(Materials provided)
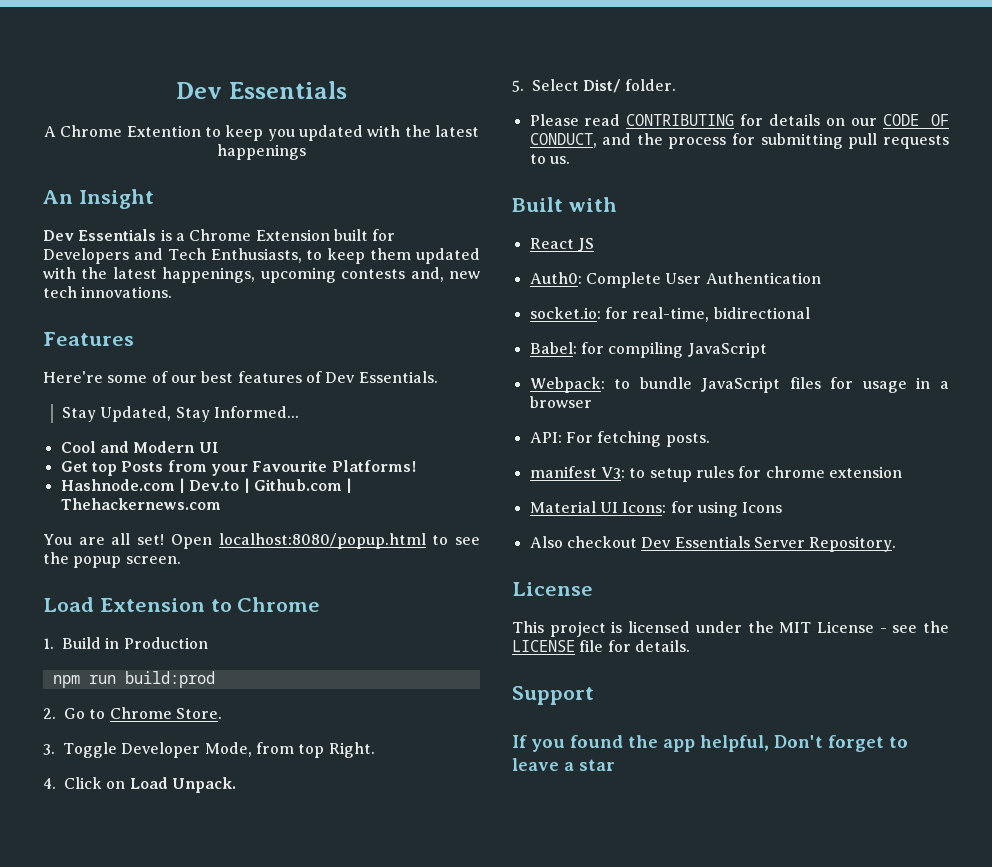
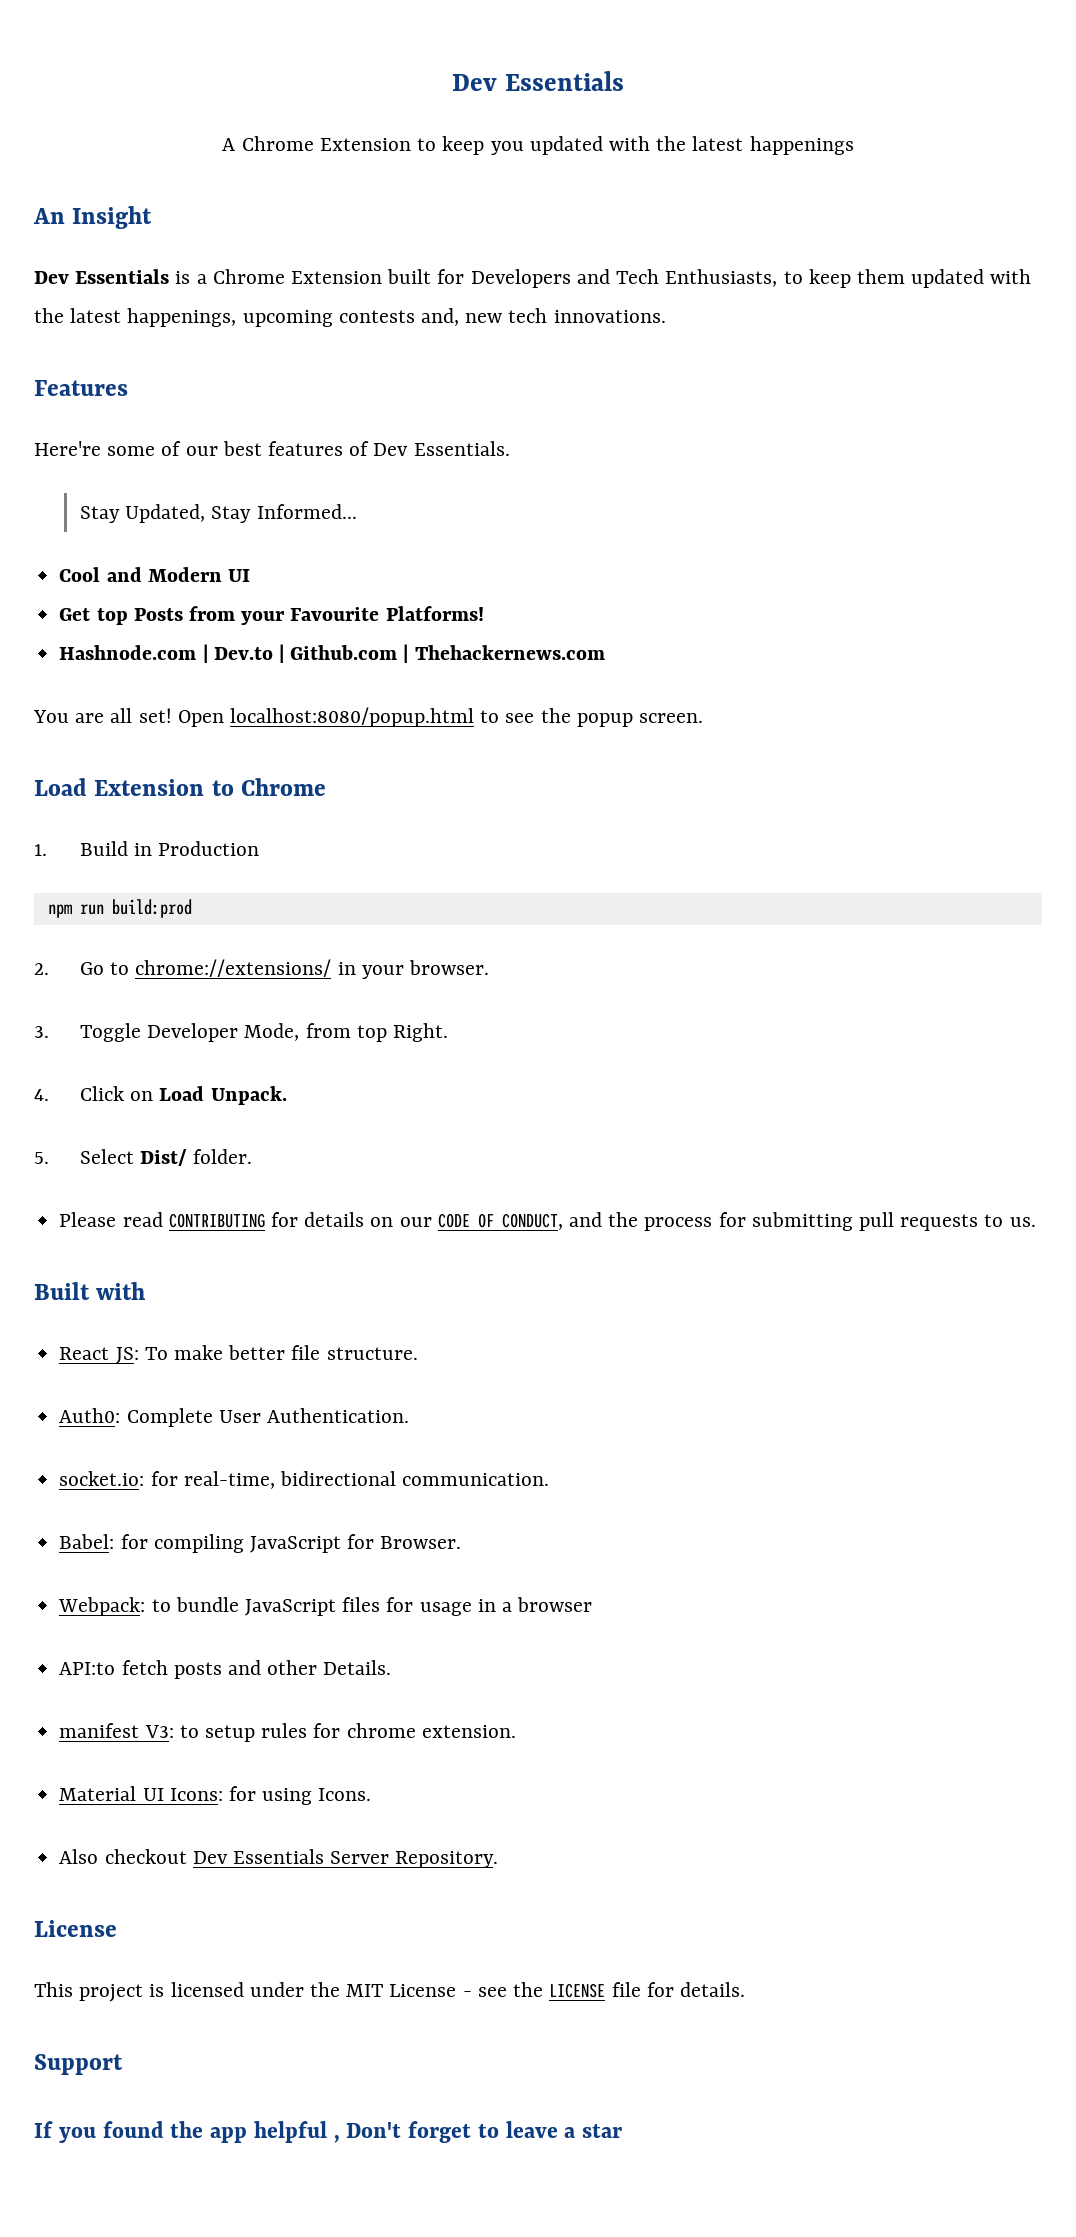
[126,125,201,137] Extention -> [319,138,411,151] Extension
[109,707,222,719] Chrome Store. -> [135,959,490,979] chrome://extensions/ in your browser.
[577,238,594,252] JS -> [115,1345,418,1364] JS: To make better file structure.
[705,272,821,284] Authentication -> [266,1408,409,1423] Authentication.
(810, 313) none -> [402,1473,550,1486] communication.
(767, 350) none -> [347,1534,462,1549] for Browser.
[529,431,710,447] API: For fetching posts. -> [59,1660,392,1679] API:to fetch posts and other Details.
[828,466,902,478] extension -> [421,1725,516,1738] extension.
[742,502,783,513] Icons -> [318,1788,372,1801] Icons.
[700,735,769,752] helpful, -> [253,2121,340,2143] helpful ,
(End Materials provided)
In the data above, which lines have "none"? Report each of them.

(810, 313) none -> [402,1473,550,1486] communication.
(767, 350) none -> [347,1534,462,1549] for Browser.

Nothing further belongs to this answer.